Dans le cliché qu’elle tient étroitement, Selina Abu Salem, une adolescente de 13 ans, montre une image de John Wadeea Ibrahim, vêtu du maillot de football dans lequel il a été tué. La jeune victime, du même âge que Selina, est l’un des douze enfants qui ont péri le samedi 27 juillet, suite à une frappe de roquette sur le stade de sport du village druze de Majdal Shams, dans le plateau du Golan, un territoire syrien sous contrôle israélien depuis 1967. Le lundi 29 juillet, Selina, en pleurs, se promène entre la pelouse artificielle noircie par le bombardement et le cimetière où tous les funérailles ont été tenues. Entourée de ses deux amies, Vivian et Zeina, elle confie que si elle entendait les sirènes de nouveaux bombardements, elle n’aurait pas la fuite. Au contraire, elle attendrait l’impact.
L’autel improvisé devant les ruines du grillage du stade voit des dizaines de personnes venues partager leur chagrin et leur anxiété.

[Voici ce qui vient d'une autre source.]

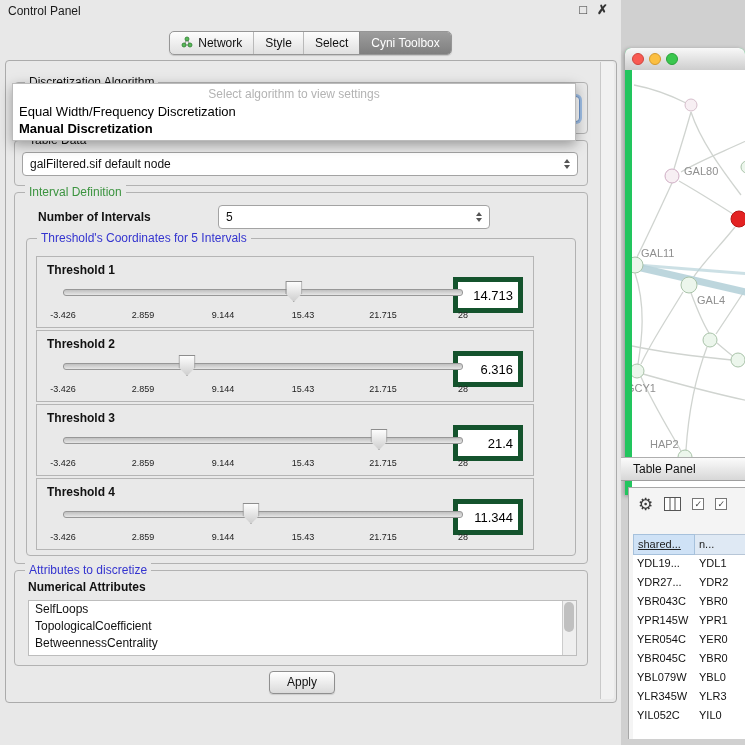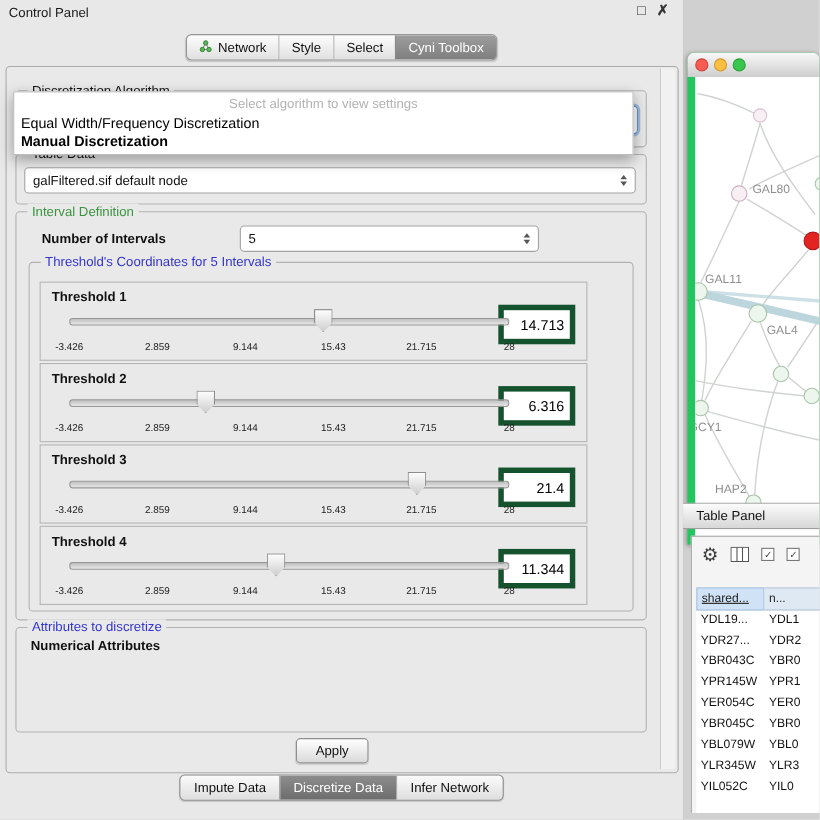"SelfLoops" div.list-box { html: none -> <div> <div>SelfLoops</div> <div>TopologicalCoefficient</div> <div>BetweennessCentrality</div> <div> <div></div> </div> </div> }
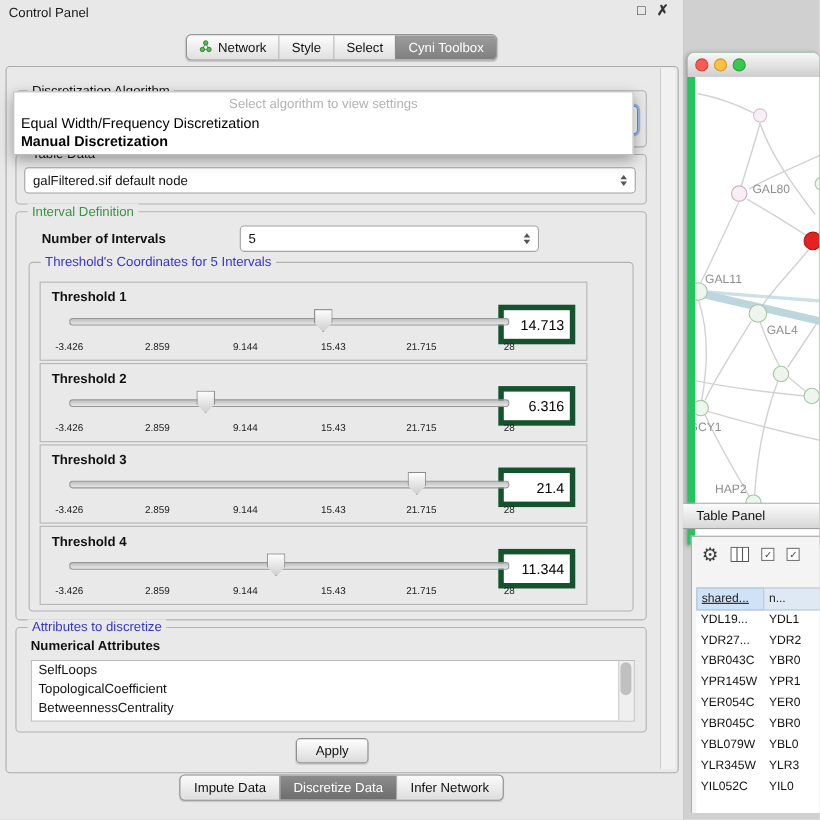"Impute Data" div.bottom-tabs { html: <div> <div> <div>Impute Data</div> <div>Discretize Data</div> <div>Infer Network</div> </div> </div> -> none }
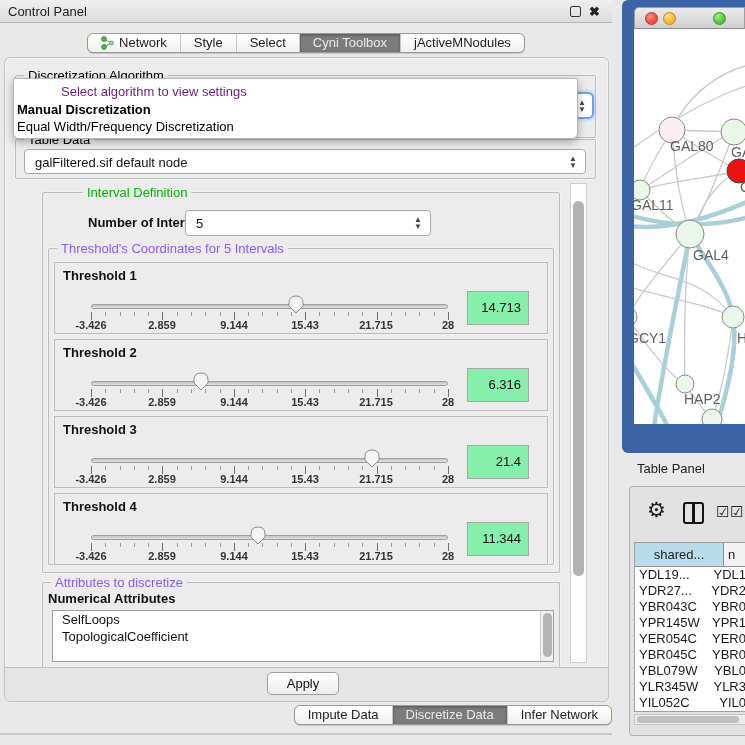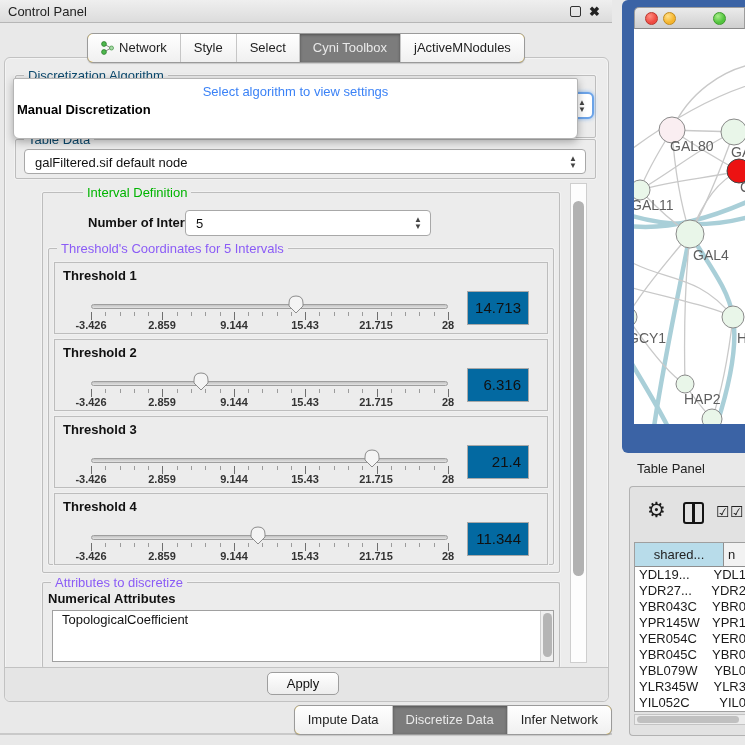"Network" .seg { height: 30px -> 20px }
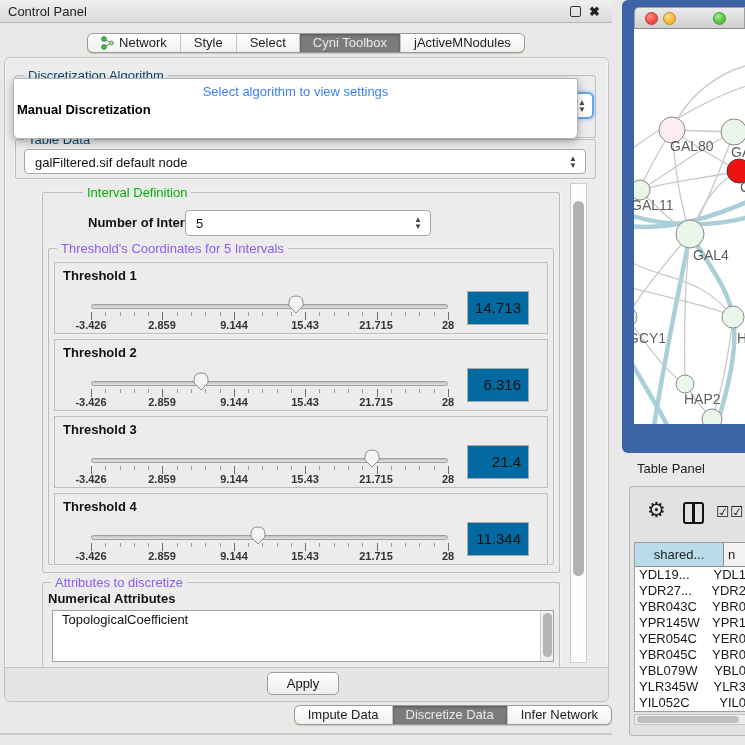"Discretization Algorithm" .dark { color: #0c4a6e -> #000000 }
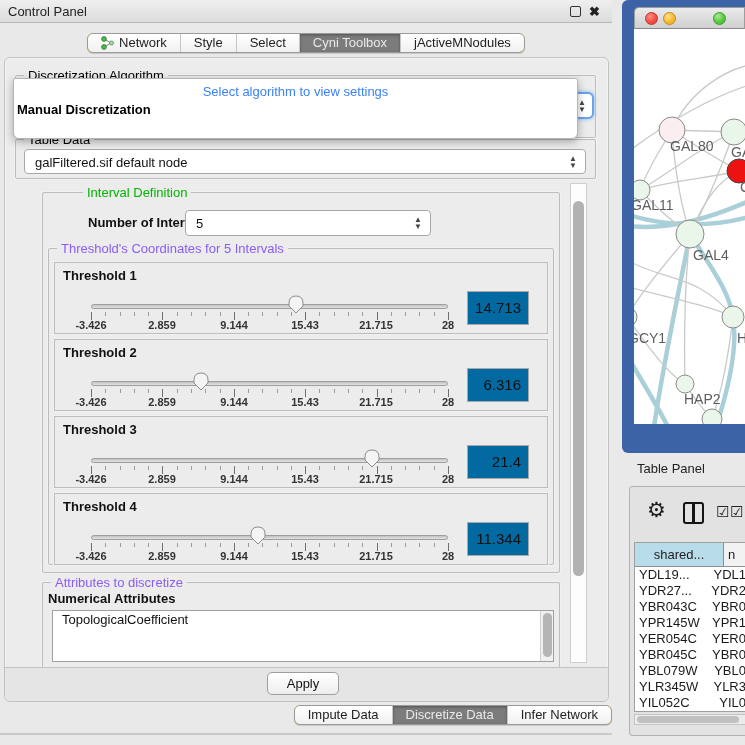"Select algorithm to view settings" .popup .hint { color: #3b82f6 -> #701a75; padding-left: none -> 47px; text-align: center -> none }
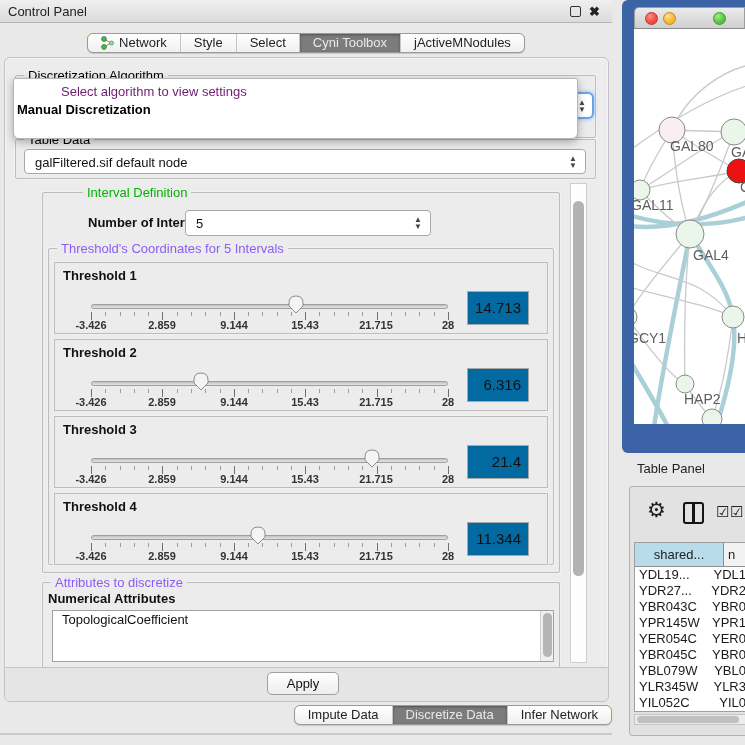"Equal Width/Frequency Discretization" div.it2 { html: none -> <div>Equal Width/Frequency Discretization</div> }
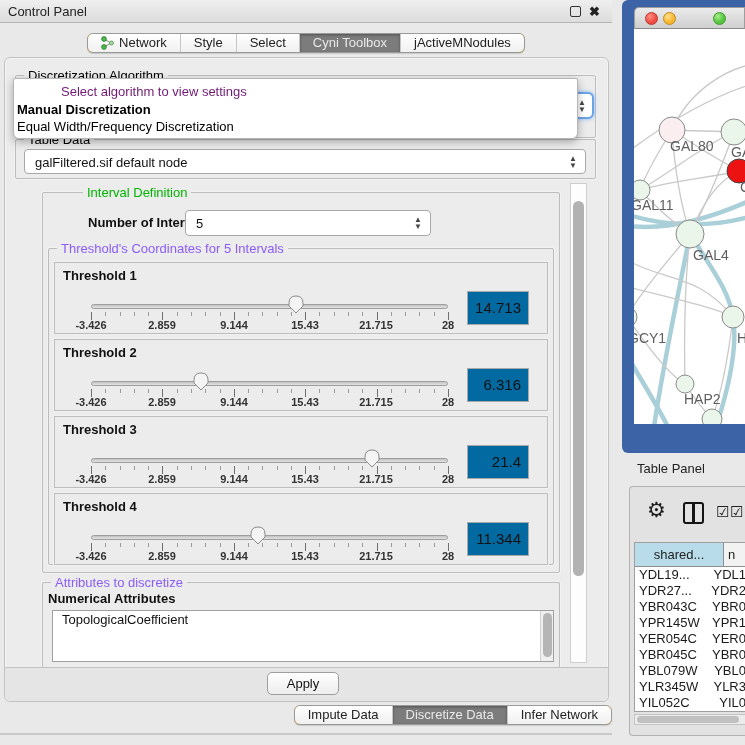"14.713" .val-box { background: #0369a1 -> #86efac; font-size: 15px -> 13px }
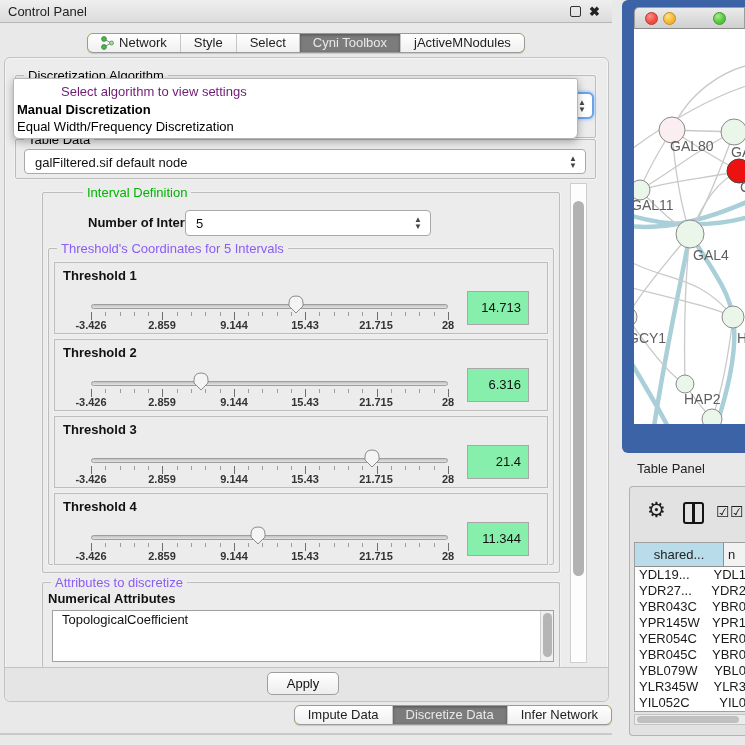"SelfLoops" div.row { html: none -> <div>SelfLoops</div> }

Parmi elles, on trouve d’anciens footballeurs du Maccabi Haïfa, des ecclésiastiques orthodoxes, des représentants de communautés bédouines et quelques personnalités politiques locales. Plus tôt dans la journée, le premier ministre israélien, Benyamin Nétanyahou, a rendu une visite impromptue aux lieux de l’attaque pour présenter ses condoléances.
Durant son allocution, il accusa le Hezbollah, en conflit latent avec l’armée d’Israël à la frontière entre les deux nations, et a prédit une réplique « rigoureuse ». Un bon nombre de résidents de la commune de 11 000 personnes, l’ont invité à partir, le baptisant de « meurtrier », témoigne Hanan Amasha, 36 ans. Ce dernier, membre du club de football local, qui anticipe une intervention militaire rapide contre le Hezbollah au Liban, semble agacé derrière ses lunettes de soleil : « À cause du Premier ministre, des juifs périssent, des musulmans périssent et maintenant des Druzes périssent. »
Processus de « l’israélisation »
La communauté druze du Golan, qui a été majoritairement épargnée par les neuf mois d’hostilités lancées par Israël contre le Hamas dans la bande de Gaza et, dans une cadence moindre, contre le Hezbollah au sud Liban, se voit désormais plongée au centre du conflit. Cette minorité religieuse, disséminée entre Israël, le Liban et la Syrie, compte près de 30 000 fidèles sur le plateau du Golan. La zone peu peuplée, de 1 000 kilomètres carrés, qui a été annexée illégalement par Israël en 1981, entretenait des rapports avec la Syrie voisine jusqu’au début de la décennie 2010. Grâce à des laissez-passer, plusieurs jeunes druzes fréquentaient les universités de Damas, la capitale.